Segment Open

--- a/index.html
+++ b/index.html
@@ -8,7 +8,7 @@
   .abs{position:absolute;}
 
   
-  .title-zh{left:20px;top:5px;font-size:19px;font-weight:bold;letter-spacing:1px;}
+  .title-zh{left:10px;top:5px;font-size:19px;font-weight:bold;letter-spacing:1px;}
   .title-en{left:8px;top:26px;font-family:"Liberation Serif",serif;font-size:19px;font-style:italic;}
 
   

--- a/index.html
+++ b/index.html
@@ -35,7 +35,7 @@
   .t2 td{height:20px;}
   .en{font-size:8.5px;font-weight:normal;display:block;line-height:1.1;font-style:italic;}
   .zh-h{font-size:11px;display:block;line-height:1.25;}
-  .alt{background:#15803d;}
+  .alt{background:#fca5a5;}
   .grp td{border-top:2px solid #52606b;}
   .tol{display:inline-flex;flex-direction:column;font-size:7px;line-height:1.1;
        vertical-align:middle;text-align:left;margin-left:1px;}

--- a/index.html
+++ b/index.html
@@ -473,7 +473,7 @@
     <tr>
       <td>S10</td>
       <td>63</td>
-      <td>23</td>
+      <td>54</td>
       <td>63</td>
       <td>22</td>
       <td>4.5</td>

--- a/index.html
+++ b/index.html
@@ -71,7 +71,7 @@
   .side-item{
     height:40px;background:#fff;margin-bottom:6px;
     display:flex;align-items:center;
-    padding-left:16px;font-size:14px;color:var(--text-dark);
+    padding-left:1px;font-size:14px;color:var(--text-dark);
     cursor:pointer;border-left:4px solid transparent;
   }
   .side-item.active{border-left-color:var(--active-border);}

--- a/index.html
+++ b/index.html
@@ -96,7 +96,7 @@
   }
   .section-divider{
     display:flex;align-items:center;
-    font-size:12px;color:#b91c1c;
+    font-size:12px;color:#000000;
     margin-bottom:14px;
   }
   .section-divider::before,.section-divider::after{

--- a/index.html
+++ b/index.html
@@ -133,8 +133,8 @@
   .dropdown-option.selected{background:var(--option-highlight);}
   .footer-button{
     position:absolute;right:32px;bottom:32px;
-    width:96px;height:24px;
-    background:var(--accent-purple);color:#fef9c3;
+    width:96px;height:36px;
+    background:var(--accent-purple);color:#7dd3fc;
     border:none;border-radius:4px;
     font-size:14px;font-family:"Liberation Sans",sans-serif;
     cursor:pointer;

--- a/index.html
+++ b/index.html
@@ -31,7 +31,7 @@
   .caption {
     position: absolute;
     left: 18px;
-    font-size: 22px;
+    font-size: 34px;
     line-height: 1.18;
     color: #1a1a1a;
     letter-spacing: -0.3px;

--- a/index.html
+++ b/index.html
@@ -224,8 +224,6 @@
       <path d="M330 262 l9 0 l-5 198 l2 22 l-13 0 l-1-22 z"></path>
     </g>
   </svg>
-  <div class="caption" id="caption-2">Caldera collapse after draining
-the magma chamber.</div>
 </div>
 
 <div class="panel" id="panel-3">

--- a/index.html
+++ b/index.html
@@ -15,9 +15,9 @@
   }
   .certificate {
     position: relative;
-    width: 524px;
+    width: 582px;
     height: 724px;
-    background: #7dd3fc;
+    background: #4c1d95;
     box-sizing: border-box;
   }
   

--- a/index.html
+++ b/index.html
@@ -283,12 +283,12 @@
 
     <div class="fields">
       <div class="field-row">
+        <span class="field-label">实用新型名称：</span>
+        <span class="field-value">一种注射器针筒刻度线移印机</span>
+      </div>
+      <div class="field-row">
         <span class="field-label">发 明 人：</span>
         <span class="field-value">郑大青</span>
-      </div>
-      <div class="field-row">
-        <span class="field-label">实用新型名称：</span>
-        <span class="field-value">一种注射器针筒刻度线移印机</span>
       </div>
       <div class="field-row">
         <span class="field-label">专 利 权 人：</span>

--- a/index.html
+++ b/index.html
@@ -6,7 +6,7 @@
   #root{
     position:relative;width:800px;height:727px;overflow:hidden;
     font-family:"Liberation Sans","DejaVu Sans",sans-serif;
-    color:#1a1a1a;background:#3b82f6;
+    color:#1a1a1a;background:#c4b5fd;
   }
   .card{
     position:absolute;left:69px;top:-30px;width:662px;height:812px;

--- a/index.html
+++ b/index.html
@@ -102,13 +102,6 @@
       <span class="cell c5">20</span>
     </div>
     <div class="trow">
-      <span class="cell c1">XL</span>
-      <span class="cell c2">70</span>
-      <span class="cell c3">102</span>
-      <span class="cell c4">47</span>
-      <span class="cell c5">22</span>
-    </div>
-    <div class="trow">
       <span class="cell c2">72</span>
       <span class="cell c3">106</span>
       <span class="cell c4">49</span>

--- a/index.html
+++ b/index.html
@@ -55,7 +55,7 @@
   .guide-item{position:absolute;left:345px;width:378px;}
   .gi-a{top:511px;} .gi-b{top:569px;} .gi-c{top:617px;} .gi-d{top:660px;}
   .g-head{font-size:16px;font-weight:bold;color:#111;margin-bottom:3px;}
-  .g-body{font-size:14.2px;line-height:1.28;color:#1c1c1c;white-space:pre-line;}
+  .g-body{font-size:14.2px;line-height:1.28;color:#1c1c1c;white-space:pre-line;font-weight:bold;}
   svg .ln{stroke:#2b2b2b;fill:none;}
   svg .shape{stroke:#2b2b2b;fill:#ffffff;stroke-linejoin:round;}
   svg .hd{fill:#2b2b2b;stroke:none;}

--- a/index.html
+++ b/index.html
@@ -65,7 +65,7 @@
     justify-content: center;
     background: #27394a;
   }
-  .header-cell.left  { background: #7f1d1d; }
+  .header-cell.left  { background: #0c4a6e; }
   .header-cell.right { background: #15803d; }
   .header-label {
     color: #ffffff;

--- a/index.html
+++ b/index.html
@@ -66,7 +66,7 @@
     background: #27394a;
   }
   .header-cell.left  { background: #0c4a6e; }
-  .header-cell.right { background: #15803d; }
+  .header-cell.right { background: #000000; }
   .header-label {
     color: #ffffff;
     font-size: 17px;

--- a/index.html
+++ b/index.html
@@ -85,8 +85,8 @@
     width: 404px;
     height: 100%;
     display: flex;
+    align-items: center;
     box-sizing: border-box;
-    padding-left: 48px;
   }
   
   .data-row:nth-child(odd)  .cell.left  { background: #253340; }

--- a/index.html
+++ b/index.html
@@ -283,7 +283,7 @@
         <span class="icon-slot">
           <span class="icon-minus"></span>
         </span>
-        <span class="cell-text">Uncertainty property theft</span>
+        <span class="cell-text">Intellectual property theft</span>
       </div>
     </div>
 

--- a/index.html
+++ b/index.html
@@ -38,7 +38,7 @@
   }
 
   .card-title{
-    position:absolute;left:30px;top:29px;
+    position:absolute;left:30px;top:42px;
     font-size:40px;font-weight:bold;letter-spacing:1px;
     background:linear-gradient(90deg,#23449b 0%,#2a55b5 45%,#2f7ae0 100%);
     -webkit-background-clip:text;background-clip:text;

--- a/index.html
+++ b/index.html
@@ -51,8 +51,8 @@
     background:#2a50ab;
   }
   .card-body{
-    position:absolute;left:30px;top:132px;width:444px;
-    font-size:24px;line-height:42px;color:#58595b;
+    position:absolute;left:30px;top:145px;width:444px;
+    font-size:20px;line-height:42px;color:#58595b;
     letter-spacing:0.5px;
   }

Segment Closed

Exercise requirements ▸ If a line in the records contains the string "property", include it in the count; report that count alone.

Answer for the task ▸ 2